Text Embeddings Reveal (Almost) As Much As Text1 found that dense text embeddings (short sequences with lots of information) could be inverted back to the source text exactly in certain cases. This methodology was extended in Universal Zero-shot Embedding Inversion2, which aimed to extract semantic information about the underlying text rather than fully reconstructing sequences. Both approaches proved ineffective for larger sequence sizes; optimal inversion was with 16–32 token sequences.
Code embeddings are slightly different from text embeddings because they have different grammatical rules and contain semantic information in slightly different ways (for (int i = 0; i < array.length; i++) and array.forEach(item -> ...) are the same despite being different sequences). However, the general intuition and concerns remain the same as for general text. Comments, variable names, and variable values were extractable for short code sequences when I tested using the vec2text utility.

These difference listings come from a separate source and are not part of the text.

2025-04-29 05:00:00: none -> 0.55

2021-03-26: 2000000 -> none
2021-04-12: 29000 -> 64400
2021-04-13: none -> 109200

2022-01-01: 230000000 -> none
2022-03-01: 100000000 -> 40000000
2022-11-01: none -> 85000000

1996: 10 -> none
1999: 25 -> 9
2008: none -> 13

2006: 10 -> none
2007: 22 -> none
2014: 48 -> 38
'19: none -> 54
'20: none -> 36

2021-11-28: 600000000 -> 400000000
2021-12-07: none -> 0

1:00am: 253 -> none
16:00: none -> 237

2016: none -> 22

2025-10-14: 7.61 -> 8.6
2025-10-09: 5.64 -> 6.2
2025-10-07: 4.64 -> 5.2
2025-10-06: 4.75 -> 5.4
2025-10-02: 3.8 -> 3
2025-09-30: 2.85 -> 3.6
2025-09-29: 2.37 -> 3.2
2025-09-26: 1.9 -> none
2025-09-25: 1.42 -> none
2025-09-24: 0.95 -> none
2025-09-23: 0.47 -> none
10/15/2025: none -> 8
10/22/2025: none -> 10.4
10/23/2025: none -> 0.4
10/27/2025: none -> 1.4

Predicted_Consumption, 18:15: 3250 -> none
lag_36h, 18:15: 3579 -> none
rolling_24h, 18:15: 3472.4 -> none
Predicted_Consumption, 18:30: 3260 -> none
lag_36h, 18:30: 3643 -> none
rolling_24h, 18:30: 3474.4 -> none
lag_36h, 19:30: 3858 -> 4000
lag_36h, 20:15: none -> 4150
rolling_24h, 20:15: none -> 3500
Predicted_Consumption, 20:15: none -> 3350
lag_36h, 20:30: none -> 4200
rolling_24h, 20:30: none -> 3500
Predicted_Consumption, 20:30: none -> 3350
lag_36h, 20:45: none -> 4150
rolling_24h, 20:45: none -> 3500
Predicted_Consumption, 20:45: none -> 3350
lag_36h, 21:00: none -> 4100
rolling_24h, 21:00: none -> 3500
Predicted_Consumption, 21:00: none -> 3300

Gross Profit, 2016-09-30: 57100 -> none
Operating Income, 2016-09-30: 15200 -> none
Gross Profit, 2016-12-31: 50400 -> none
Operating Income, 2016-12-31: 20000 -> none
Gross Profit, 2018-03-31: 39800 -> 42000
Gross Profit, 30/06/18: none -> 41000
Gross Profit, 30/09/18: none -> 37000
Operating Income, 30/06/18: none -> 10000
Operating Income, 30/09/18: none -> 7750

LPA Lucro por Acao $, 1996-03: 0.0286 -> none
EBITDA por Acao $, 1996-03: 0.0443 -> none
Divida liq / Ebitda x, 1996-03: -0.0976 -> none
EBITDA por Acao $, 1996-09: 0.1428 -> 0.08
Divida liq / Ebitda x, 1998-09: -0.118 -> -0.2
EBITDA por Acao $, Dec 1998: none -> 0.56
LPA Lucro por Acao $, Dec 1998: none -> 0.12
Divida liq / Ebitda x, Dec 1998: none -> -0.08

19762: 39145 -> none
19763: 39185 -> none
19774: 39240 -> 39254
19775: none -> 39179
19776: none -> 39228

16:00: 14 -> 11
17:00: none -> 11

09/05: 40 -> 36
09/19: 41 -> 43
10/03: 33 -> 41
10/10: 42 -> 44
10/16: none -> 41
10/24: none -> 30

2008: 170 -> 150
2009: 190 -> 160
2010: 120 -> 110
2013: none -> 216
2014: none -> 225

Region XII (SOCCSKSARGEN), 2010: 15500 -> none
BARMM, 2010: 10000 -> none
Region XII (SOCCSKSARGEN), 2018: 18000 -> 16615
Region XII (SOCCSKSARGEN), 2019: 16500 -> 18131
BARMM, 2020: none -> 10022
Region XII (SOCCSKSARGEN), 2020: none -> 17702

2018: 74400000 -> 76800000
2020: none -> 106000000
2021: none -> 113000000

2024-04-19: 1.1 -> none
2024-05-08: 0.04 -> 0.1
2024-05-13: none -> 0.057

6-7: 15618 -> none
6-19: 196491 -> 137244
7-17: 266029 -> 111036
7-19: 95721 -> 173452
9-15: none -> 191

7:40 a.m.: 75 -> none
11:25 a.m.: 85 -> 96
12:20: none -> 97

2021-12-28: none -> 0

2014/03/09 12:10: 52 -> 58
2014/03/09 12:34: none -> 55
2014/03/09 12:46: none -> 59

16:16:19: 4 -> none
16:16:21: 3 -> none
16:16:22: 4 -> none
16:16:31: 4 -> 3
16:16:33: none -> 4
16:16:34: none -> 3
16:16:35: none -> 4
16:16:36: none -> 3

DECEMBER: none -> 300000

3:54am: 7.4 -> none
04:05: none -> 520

However, these research findings apply mainly to short embedding chunks. Most modern RAG (Retrieval-Augmented Generation) systems use 300-500 token chunks, while the research above performs best with 16-32 token chunks. In my own testing using the gtr-base model with the vec2text utility, the performance of embedding reversal degrades significantly after 50 tokens; information recall drops sharply above 100 tokens, with semantic inversion becoming very unreliable.
Although embeddings cannot be fully reversed currently, the research above shows that substantial semantic information can still be extracted. What does this mean for data classification and data protection?
Given that full data inversion for text is currently considered impossible, code embeddings also cannot be fully inverted. However, sensitive data within the code, such as comments and variables, may be at risk of partial inversion attacks. A partial inversion attack refers to recovering sensitive semantic data from an embedding vector, even if the full code or text cannot be reconstructed.
When threat modeling your embeddings, consider the following questions:
- How long are your embedding chunks?
- Longer chunks (300+ tokens) are less susceptible to direct inversion, but partial semantic extraction is still a risk.
- Does semantic meaning matter, or the exact data?
- Datasets with sensitive content (PII, internal notes) may be at risk; cryptographic keys and highly exact data remain safe for now.
- Do you care about future-proofing your data?
- Two futures are possible: either embedding dimensions increase (making inversion harder), or inversion techniques improve. The conservative approach is to plan for both.
Given all of the above findings, I’d recommend classifying embedding data at the same level as the data it was created from. Semantic data can be exfiltrated from embeddings, which poses a risk for most use cases. It is therefore critical to apply appropriate data protection measures to embeddings, ensuring they are secured as rigorously as their source data.
This can be handled by enabling encryption at rest in your cloud offering or implementing your own solution for local embeddings. In most cases, simple encryption at rest should suffice. For those seeking an additional layer of safety, there is some highly experimental work in distance-preserving encryption3 being implemented by CloakedAI.
In summary:
- Treat embeddings with the same care you treat the data from which it was generated.
- Employ strong data protections for embeddings, with encryption at rest and in transit.